▼

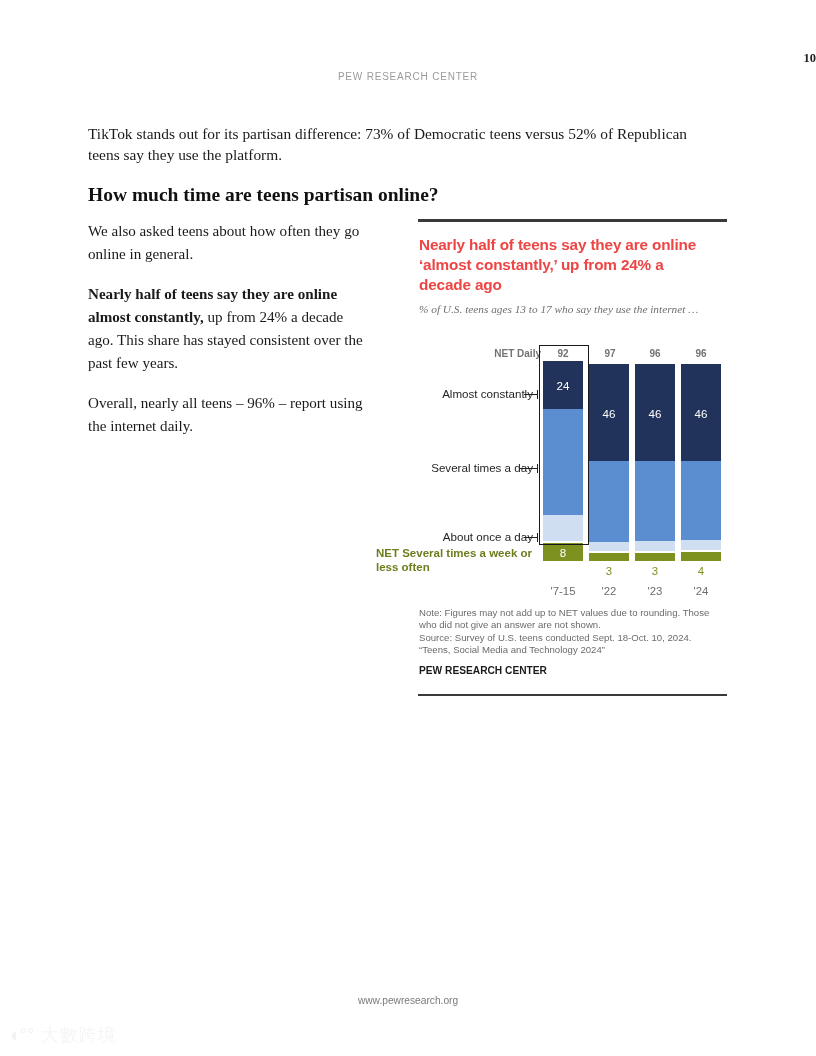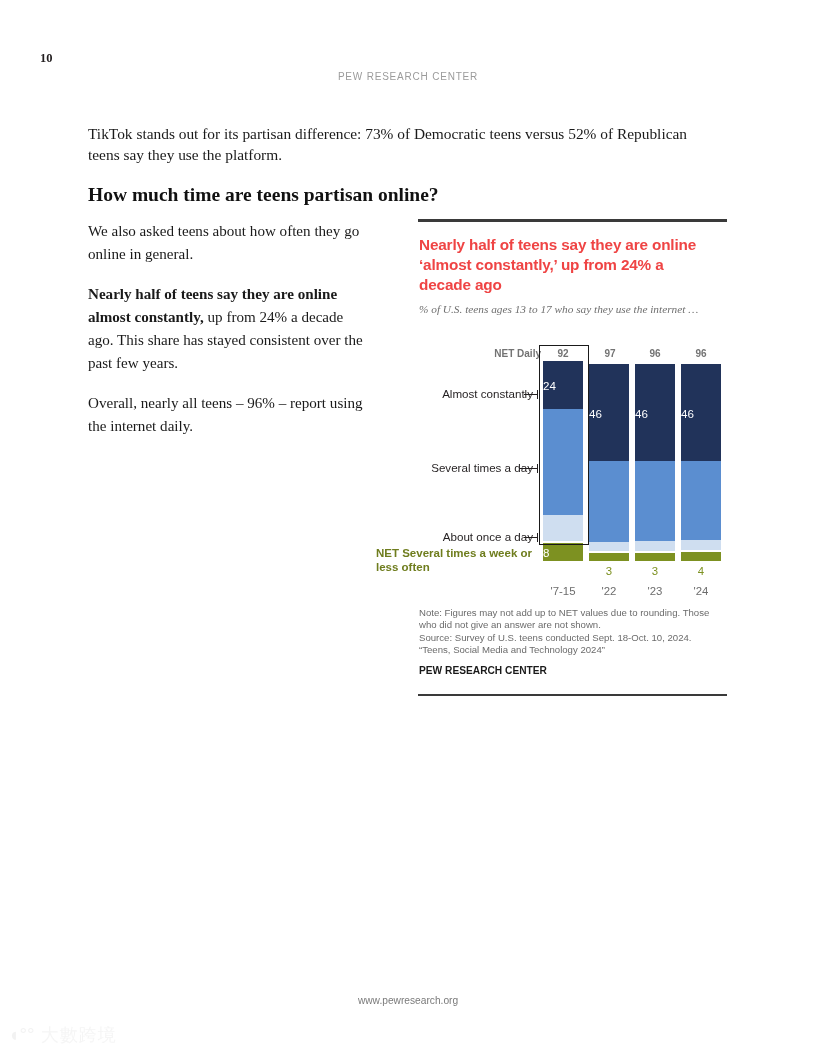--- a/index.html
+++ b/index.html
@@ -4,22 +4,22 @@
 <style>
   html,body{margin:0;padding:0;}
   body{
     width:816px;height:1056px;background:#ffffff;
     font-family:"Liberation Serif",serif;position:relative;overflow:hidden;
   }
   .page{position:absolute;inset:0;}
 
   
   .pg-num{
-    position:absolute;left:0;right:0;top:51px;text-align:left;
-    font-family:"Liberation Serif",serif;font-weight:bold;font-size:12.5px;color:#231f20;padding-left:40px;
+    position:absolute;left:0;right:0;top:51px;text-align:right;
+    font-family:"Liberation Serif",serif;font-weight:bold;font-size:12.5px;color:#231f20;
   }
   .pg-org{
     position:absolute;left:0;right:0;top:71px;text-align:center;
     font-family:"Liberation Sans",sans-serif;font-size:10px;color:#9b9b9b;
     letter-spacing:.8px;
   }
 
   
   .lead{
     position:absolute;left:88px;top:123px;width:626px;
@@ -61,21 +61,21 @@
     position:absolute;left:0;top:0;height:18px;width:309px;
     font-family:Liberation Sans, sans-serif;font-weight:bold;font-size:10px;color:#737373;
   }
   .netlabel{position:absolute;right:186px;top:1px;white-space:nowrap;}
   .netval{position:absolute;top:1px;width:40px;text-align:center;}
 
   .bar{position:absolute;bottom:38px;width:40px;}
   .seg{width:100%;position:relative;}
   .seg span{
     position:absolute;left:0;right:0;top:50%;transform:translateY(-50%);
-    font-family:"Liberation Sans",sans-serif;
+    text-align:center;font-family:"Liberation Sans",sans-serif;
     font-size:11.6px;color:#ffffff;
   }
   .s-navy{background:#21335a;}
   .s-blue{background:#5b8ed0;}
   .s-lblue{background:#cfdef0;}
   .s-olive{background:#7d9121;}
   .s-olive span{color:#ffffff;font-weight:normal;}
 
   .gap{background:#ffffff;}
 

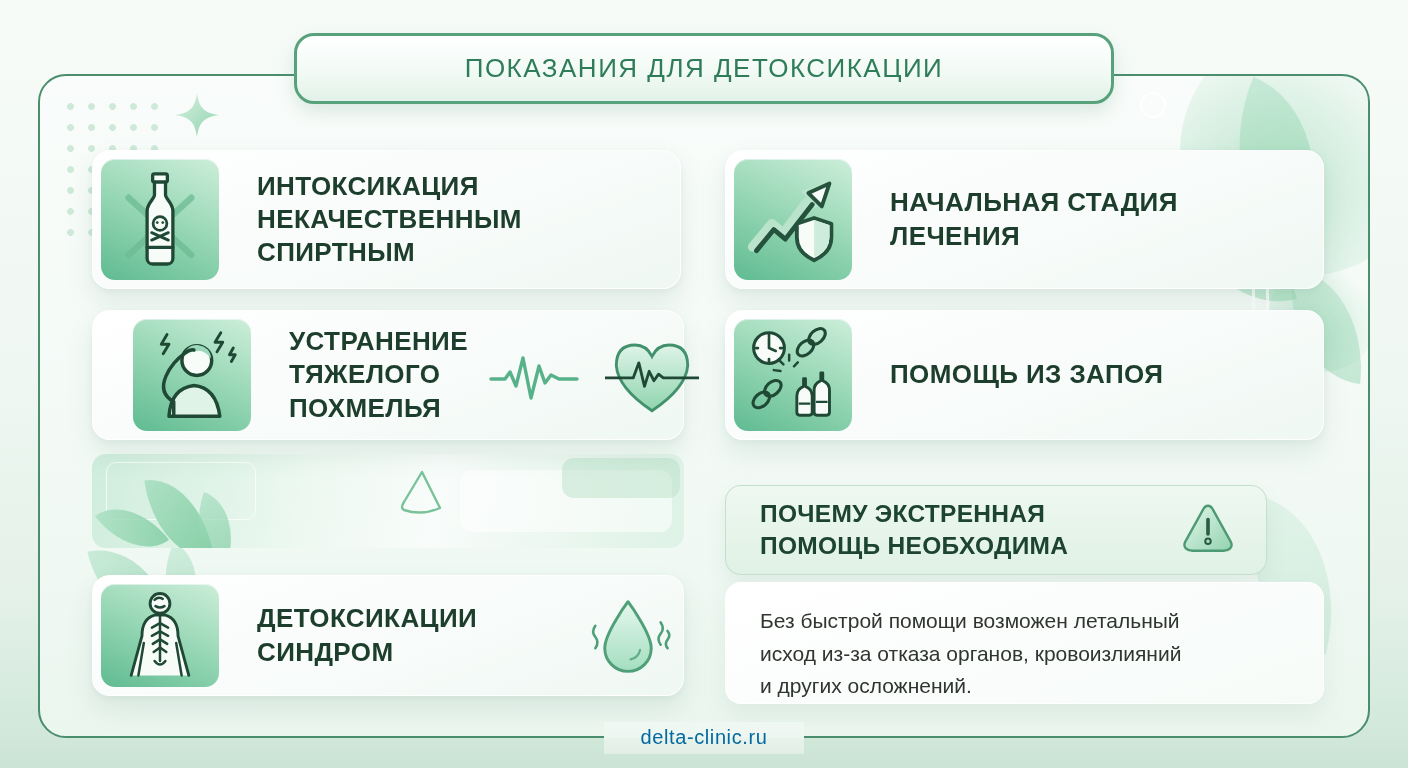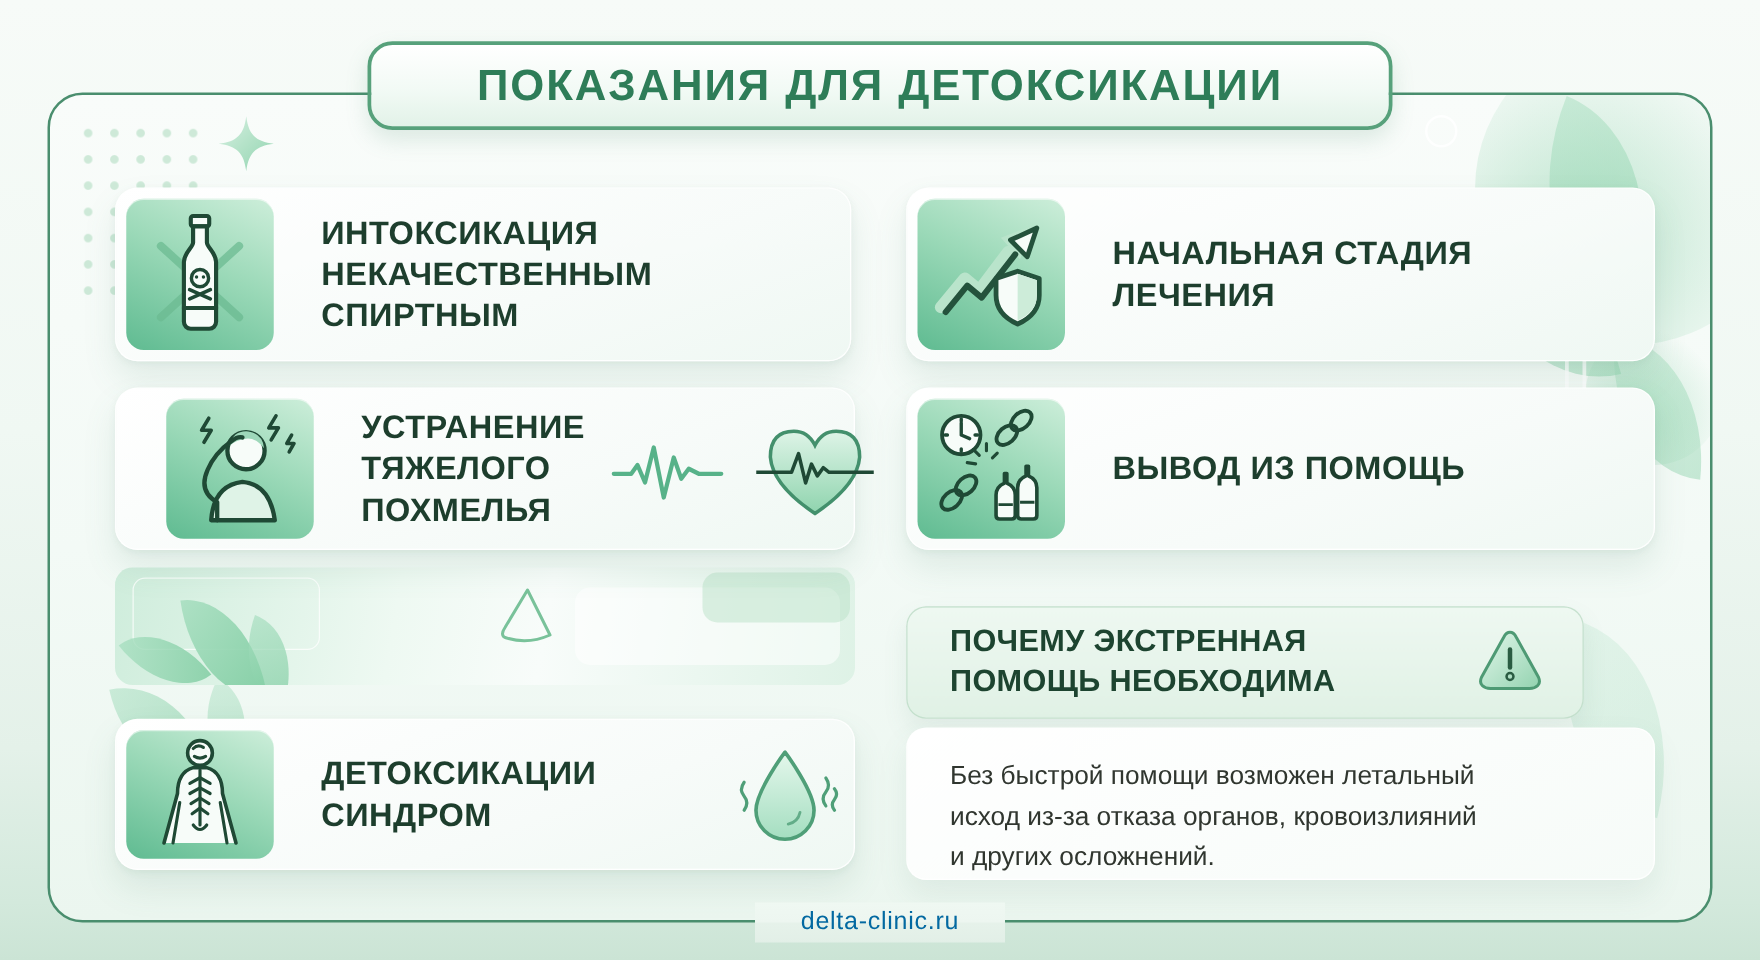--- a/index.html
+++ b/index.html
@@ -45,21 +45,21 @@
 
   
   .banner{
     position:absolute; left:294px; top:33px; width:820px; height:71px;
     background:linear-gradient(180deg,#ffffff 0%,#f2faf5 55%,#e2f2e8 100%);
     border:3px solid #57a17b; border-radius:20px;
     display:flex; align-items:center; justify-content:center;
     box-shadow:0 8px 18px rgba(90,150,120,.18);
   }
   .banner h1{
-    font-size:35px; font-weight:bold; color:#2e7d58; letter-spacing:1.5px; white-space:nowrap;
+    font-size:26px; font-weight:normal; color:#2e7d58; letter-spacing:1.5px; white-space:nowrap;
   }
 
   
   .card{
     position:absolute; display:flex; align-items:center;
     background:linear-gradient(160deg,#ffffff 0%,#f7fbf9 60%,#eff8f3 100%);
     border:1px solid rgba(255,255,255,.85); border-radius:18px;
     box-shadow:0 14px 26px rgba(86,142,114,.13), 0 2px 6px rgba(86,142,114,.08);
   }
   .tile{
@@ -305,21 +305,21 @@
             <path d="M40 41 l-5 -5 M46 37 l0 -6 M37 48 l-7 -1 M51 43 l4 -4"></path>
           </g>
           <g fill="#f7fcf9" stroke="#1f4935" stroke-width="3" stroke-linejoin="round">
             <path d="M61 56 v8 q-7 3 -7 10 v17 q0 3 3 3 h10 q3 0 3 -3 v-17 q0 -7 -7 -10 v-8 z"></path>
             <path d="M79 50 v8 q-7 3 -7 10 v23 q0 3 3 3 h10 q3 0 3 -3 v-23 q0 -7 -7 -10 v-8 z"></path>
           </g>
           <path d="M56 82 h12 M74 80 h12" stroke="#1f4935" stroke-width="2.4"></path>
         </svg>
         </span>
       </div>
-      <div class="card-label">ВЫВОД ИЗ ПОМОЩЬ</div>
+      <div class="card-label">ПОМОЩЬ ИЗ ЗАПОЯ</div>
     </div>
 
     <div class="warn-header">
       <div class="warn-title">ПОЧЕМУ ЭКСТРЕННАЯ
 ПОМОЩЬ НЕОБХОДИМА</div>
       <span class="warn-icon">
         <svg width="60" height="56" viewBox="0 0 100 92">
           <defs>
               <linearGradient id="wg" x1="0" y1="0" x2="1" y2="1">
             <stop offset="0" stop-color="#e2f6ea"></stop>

▲

■ AIM OF THE TASK: Repeat the records word for word. Leave out whatever pictures they hold.

■ TASK SOLUTION:
--- a/index.html
+++ b/index.html
@@ -4,22 +4,22 @@
 <style>
   html,body{margin:0;padding:0;}
   body{
     width:816px;height:1056px;background:#ffffff;
     font-family:"Liberation Serif",serif;position:relative;overflow:hidden;
   }
   .page{position:absolute;inset:0;}
 
   
   .pg-num{
-    position:absolute;left:0;right:0;top:51px;text-align:left;
-    font-family:"Liberation Serif",serif;font-weight:bold;font-size:12.5px;color:#231f20;padding-left:40px;
+    position:absolute;left:0;right:0;top:51px;text-align:right;
+    font-family:"Liberation Serif",serif;font-weight:bold;font-size:12.5px;color:#231f20;
   }
   .pg-org{
     position:absolute;left:0;right:0;top:71px;text-align:center;
     font-family:"Liberation Sans",sans-serif;font-size:10px;color:#9b9b9b;
     letter-spacing:.8px;
   }
 
   
   .lead{
     position:absolute;left:88px;top:123px;width:626px;
@@ -61,21 +61,21 @@
     position:absolute;left:0;top:0;height:18px;width:309px;
     font-family:Liberation Sans, sans-serif;font-weight:bold;font-size:10px;color:#737373;
   }
   .netlabel{position:absolute;right:186px;top:1px;white-space:nowrap;}
   .netval{position:absolute;top:1px;width:40px;text-align:center;}
 
   .bar{position:absolute;bottom:38px;width:40px;}
   .seg{width:100%;position:relative;}
   .seg span{
     position:absolute;left:0;right:0;top:50%;transform:translateY(-50%);
-    font-family:"Liberation Sans",sans-serif;
+    text-align:center;font-family:"Liberation Sans",sans-serif;
     font-size:11.6px;color:#ffffff;
   }
   .s-navy{background:#21335a;}
   .s-blue{background:#5b8ed0;}
   .s-lblue{background:#cfdef0;}
   .s-olive{background:#7d9121;}
   .s-olive span{color:#ffffff;font-weight:normal;}
 
   .gap{background:#ffffff;}
 

--- a/index.html
+++ b/index.html
@@ -45,21 +45,21 @@
 
   
   .banner{
     position:absolute; left:294px; top:33px; width:820px; height:71px;
     background:linear-gradient(180deg,#ffffff 0%,#f2faf5 55%,#e2f2e8 100%);
     border:3px solid #57a17b; border-radius:20px;
     display:flex; align-items:center; justify-content:center;
     box-shadow:0 8px 18px rgba(90,150,120,.18);
   }
   .banner h1{
-    font-size:35px; font-weight:bold; color:#2e7d58; letter-spacing:1.5px; white-space:nowrap;
+    font-size:26px; font-weight:normal; color:#2e7d58; letter-spacing:1.5px; white-space:nowrap;
   }
 
   
   .card{
     position:absolute; display:flex; align-items:center;
     background:linear-gradient(160deg,#ffffff 0%,#f7fbf9 60%,#eff8f3 100%);
     border:1px solid rgba(255,255,255,.85); border-radius:18px;
     box-shadow:0 14px 26px rgba(86,142,114,.13), 0 2px 6px rgba(86,142,114,.08);
   }
   .tile{
@@ -305,21 +305,21 @@
             <path d="M40 41 l-5 -5 M46 37 l0 -6 M37 48 l-7 -1 M51 43 l4 -4"></path>
           </g>
           <g fill="#f7fcf9" stroke="#1f4935" stroke-width="3" stroke-linejoin="round">
             <path d="M61 56 v8 q-7 3 -7 10 v17 q0 3 3 3 h10 q3 0 3 -3 v-17 q0 -7 -7 -10 v-8 z"></path>
             <path d="M79 50 v8 q-7 3 -7 10 v23 q0 3 3 3 h10 q3 0 3 -3 v-23 q0 -7 -7 -10 v-8 z"></path>
           </g>
           <path d="M56 82 h12 M74 80 h12" stroke="#1f4935" stroke-width="2.4"></path>
         </svg>
         </span>
       </div>
-      <div class="card-label">ВЫВОД ИЗ ПОМОЩЬ</div>
+      <div class="card-label">ПОМОЩЬ ИЗ ЗАПОЯ</div>
     </div>
 
     <div class="warn-header">
       <div class="warn-title">ПОЧЕМУ ЭКСТРЕННАЯ
 ПОМОЩЬ НЕОБХОДИМА</div>
       <span class="warn-icon">
         <svg width="60" height="56" viewBox="0 0 100 92">
           <defs>
               <linearGradient id="wg" x1="0" y1="0" x2="1" y2="1">
             <stop offset="0" stop-color="#e2f6ea"></stop>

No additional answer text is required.